Science Fiction, Prophecy, and the Turing Test
Alexa appears often to be an early iteration of the science fiction portrayal of Artificial Intelligence (AI).
And I love science fiction. Science fiction is the closest analogy to Biblical prophecy extant. Both ask essentially the same existential question of present reality: “If this goes on, what then will transpire?” Both are, broadly speaking, dystopian. Both harbor the intent of alerting humanity to perils which may result from the consequences of present action or inaction.
The concept of AI has long been a staple of science fiction with both Utopian and Dystopian applications projected in a generations-long “push-me pull-you” dialogue.
That AI is a serious subject was settled by Alan Turing in 1950. Turing was the mathematical genius and WWII code-breaker who might fairly be credited as the Father of Contemporary Computer Science. In the ‘Turing Test’, a computer and a human engage in a text-based conversation to determine which entity is human, which machine.
If the observer to the conversation proves unable to clearly distinguish the one from the other, the computer is said to have passed the Turing Test.
The echoes of the Turing Test are to a modest degree still with us: For example, when one is required to demonstrate that one is ‘not a robot’ in order to gain access to a particular website or programme. In the end, our ability to identify which of nine grid-arranged photos include an ice cream cone is evidence that the Turing Test has become largely irrelevant. AI is assuming critical mass in human discourse, especially in the dialogue between science and religion. Underlying the dialogue is the ever-vexing question of what it means to be human. A key subset of that question is the nature of intelligence.
The Benevolent and the Sinister
Computers have long replicated and exceeded the human capacity for calculation and knowledge retention. Computers, even the simplest, like Alexa, learn from experience and modify their functioning accordingly. Are computers self-aware? It doesn’t appear so. Not yet. Exactly. Although images from science fiction suggest that the fruit of the tree of the knowledge of good and evil, embedded in the scriptures of the Abrahamic Faiths, might be on the AI menu in the not-too-distant future.

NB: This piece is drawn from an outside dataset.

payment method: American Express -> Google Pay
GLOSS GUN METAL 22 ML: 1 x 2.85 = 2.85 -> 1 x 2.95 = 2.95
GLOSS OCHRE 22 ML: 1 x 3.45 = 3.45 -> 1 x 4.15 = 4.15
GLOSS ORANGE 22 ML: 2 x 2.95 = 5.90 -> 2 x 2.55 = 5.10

Permit me a little popular cultural history.
In 1942, the polymath Isaac Asimov introduced his ‘Three Laws of Robotics’ in the short story, Runaround:
First Law: A robot may not injure a human being or through inaction, allowing a human being to come to harm.
Second Law: A robot must obey the orders given it by human beings, except where such orders would conflict with the First Law.
Third Law: A robot must protect its own existence as long as such protection does not conflict with the First or Second Laws.
Could any invention of the human mind be so benign, even benevolent? Asimov didn’t think so. He based the entirety of his oeuvres on these principles. And we see these Laws implicitly in Mr. Data of Star Trek, The Next Generation; likewise, in C3PO and R2D2, the beloved droids of Star Wars. Robert A. Heinlein complemented Asimov’s vision in ‘Dora’, a character in several of his later novels. Robert J. Sawyer, perhaps the most celebrated and awarded science fiction author in the English-speaking world, in his magnificent trilogy of the internet come aware, Wake, Watch and Wonder, extrapolates the 3 Laws to their fullest expression.
Other visions are equally evident but far more ominous.
Examples include the human-machine dichotomy in the Dune universe of Frank Herbert; the Borg of Star Trek; the seductive humanoid of Ex Machina; and even in the extravagant silliness of Terminator.
In real life, Branka Marijan of Canada’s Project Ploughshares and the IF20 Working Group on Science, Technology, Innovation, and Infrastructure, would be happy to elaborate on the sinister possibilities of AI. She would document the development and present deployment of facial recognition software and self-propelled autonomous weapons platforms: Killer Robots.
Artificial Intelligence: Not the Future, but Now
The jury is out on AI. But make no mistake, AI is here and now. AI obliges us to reflect deeply on our understanding of our own intelligence and our own humanity. AI obliges us to revisit all our ethical preconceptions, especially as they pertain to the ‘Other’.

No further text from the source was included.